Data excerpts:
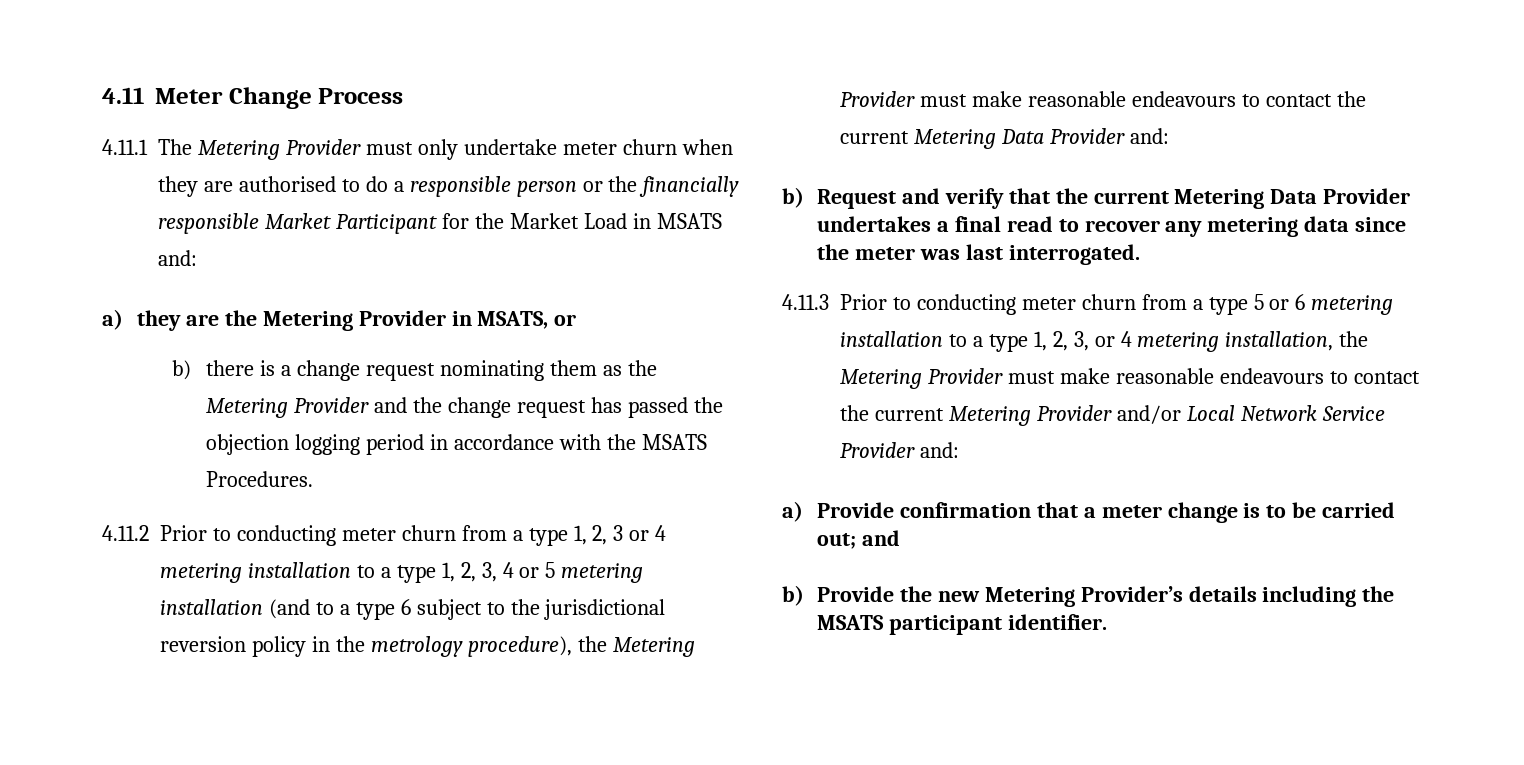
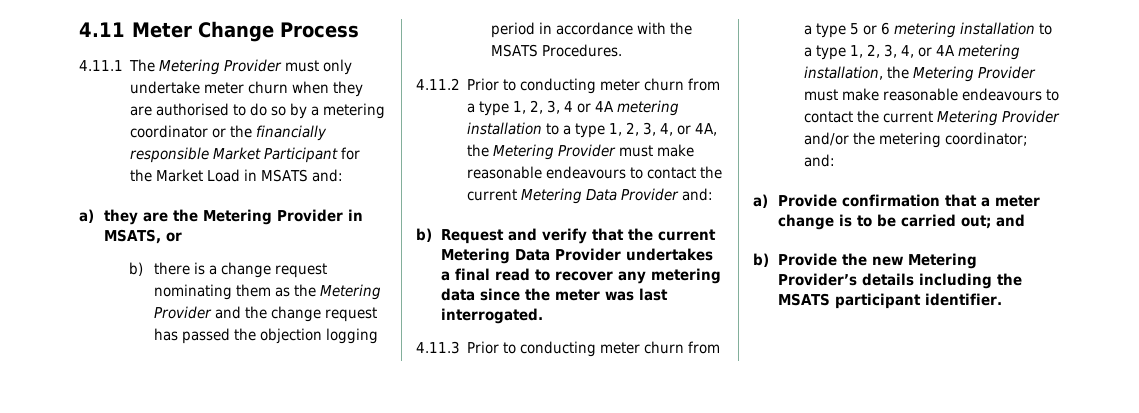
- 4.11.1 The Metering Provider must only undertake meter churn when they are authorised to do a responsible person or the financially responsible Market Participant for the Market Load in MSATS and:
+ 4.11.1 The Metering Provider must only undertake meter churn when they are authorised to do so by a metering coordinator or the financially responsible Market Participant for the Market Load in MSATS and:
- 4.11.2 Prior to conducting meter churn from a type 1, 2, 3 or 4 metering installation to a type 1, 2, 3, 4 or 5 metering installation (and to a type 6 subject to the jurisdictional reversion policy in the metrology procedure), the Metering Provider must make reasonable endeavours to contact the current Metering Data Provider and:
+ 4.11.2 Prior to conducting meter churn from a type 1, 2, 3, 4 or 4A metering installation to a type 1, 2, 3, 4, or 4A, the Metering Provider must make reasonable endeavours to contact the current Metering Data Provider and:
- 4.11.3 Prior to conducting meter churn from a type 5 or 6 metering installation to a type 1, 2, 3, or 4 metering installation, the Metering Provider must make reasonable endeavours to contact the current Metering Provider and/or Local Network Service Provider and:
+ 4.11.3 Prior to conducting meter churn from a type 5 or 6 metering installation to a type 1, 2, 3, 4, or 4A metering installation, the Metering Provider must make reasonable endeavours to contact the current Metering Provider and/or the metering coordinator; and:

*PROBLEM TO SOLVE*
Could you copy, exactly and with no pictures, each line from the first one above to the line holding "by a metering"?

*SOLUTION TO THIS EXERCISE*
- 4.11.1 The Metering Provider must only undertake meter churn when they are authorised to do a responsible person or the financially responsible Market Participant for the Market Load in MSATS and:
+ 4.11.1 The Metering Provider must only undertake meter churn when they are authorised to do so by a metering coordinator or the financially responsible Market Participant for the Market Load in MSATS and:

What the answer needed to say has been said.